Picture of stacked suitcases

Migrating Alfresco from PostgreSQL to MySQL

Want to migrate Alfresco metadata from PostgreSQL to MySQL because you feel better with the latter ? This post should help you get there.

The Alfresco installer is the download of choice for people willing to give the system a try. The interactive procedure just asks a few questions and you are ready to go. It includes the choice to install a PostgreSQL database. If what you want is trying it out, you may not care about the database or other details. Most likely what you want is a working system – quickly. This is all fine, but you should at least keep in mind that you may want to get your data back out.

One scenario I have encountered more than once is that people start using their “try out” installation more seriously the more they start trusting it. All of a sudden they realize they face new requirements. Monitoring and control may be among, but backup is usually these most urgent. :)

Backup : The typical easy way

If you are responsible for the system and realized it may be a good idea to set up a backup you make have googled your way to the Alfresco Wiki Backup and Restore page. At one point you have to decide how to backup the data living in the RDBMS. Googling a solution for PostgreSQL is easy. Use pg_dump and your good to go. At the end of the day you may have ended up with a shell script executing the following steps:

  • Stop tomcat
  • pg_dump alfresco database
  • tar up lucene index and the contentstore
  • Start tomat

There is nothing wrong with this approach, given

  • You can shut down the system for some time
  • You are willing to accept “little” loss of data (you backed up on point in time)

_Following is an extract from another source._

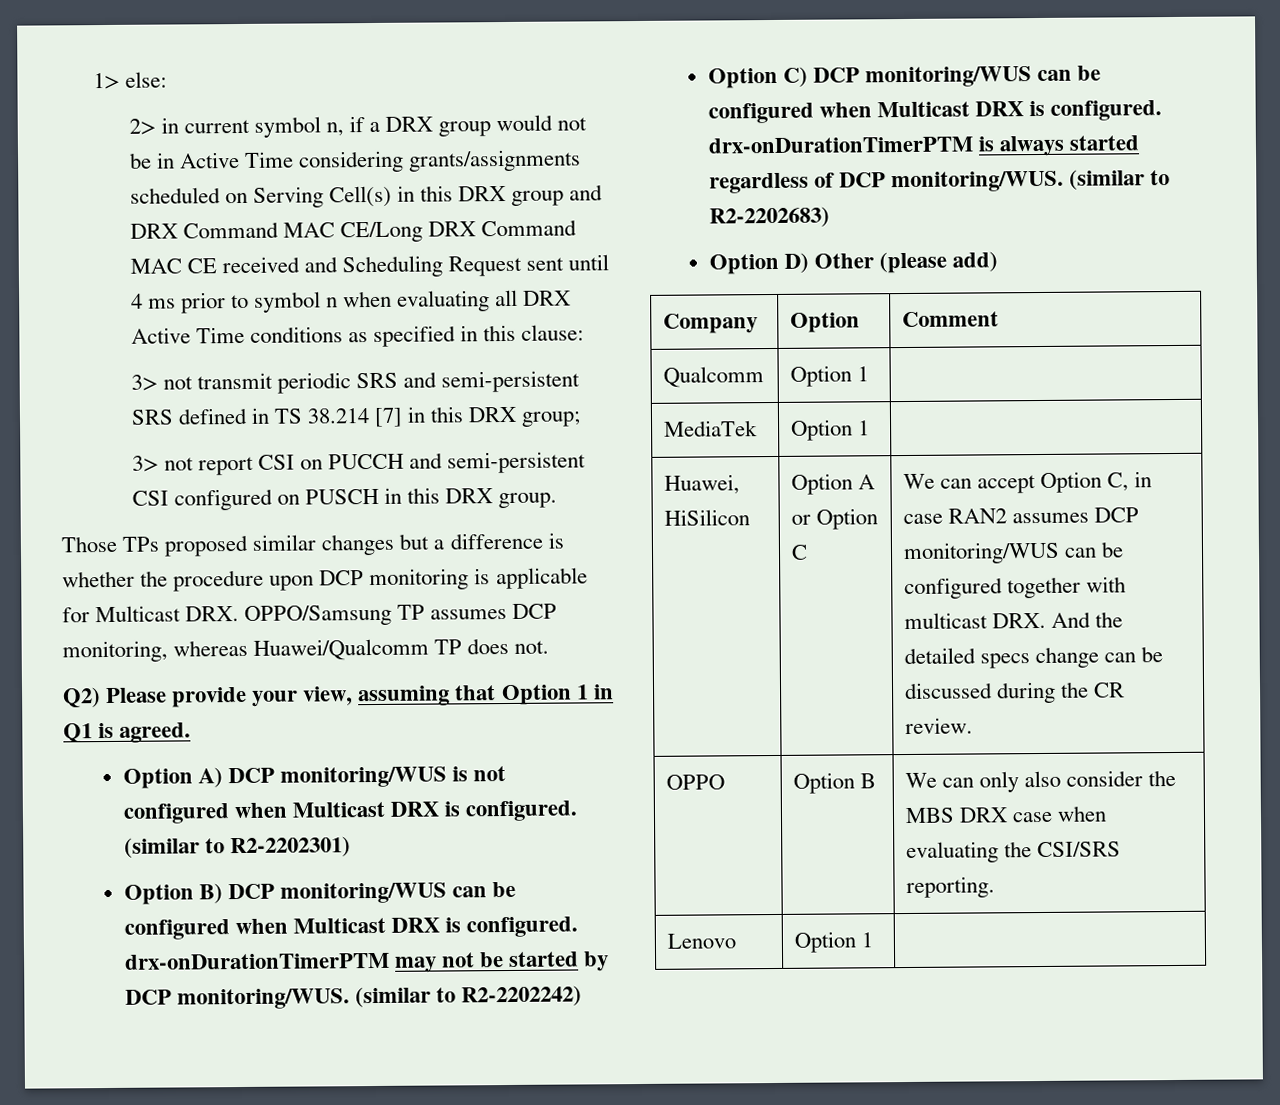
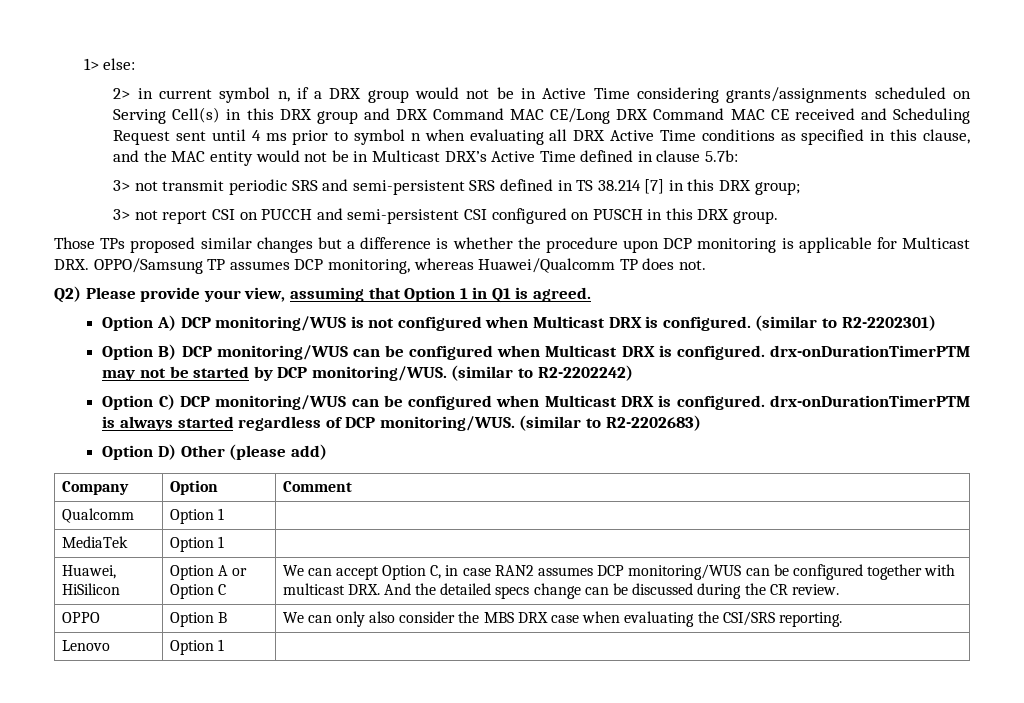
- 2> in current symbol n, if a DRX group would not be in Active Time considering grants/assignments scheduled on Serving Cell(s) in this DRX group and DRX Command MAC CE/Long DRX Command MAC CE received and Scheduling Request sent until 4 ms prior to symbol n when evaluating all DRX Active Time conditions as specified in this clause:
+ 2> in current symbol n, if a DRX group would not be in Active Time considering grants/assignments scheduled on Serving Cell(s) in this DRX group and DRX Command MAC CE/Long DRX Command MAC CE received and Scheduling Request sent until 4 ms prior to symbol n when evaluating all DRX Active Time conditions as specified in this clause, and the MAC entity would not be in Multicast DRX’s Active Time defined in clause 5.7b:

The Wiki Page also outlines the general online/hot procedure, but definitely leaves questions and exercises for the reader on the way to a full custom backup/recovery strategy.

DBA 101 available ?

The average admin should be able to restore from such a backup – even if she never heard of PostgreSQL before. I have the feeling there are quite a few admins of this kind. There surely are other situations requiring more advanced DB(A) skills to recover from. I have to say I am suprised how little some people care about their data.

On the other hand – at least around me – people tend to know MySQL much better than PostgreSQL. If I remember correctly, Alfresco picked PostgreSQL due to licensing issues with MySQL raised by Oracle, so I am not blaming them here.

PostgreSQL to MySQL Mini-Howto

The following worked for me moving from PostgreSQL to MySQL – your mileage may vary. ;)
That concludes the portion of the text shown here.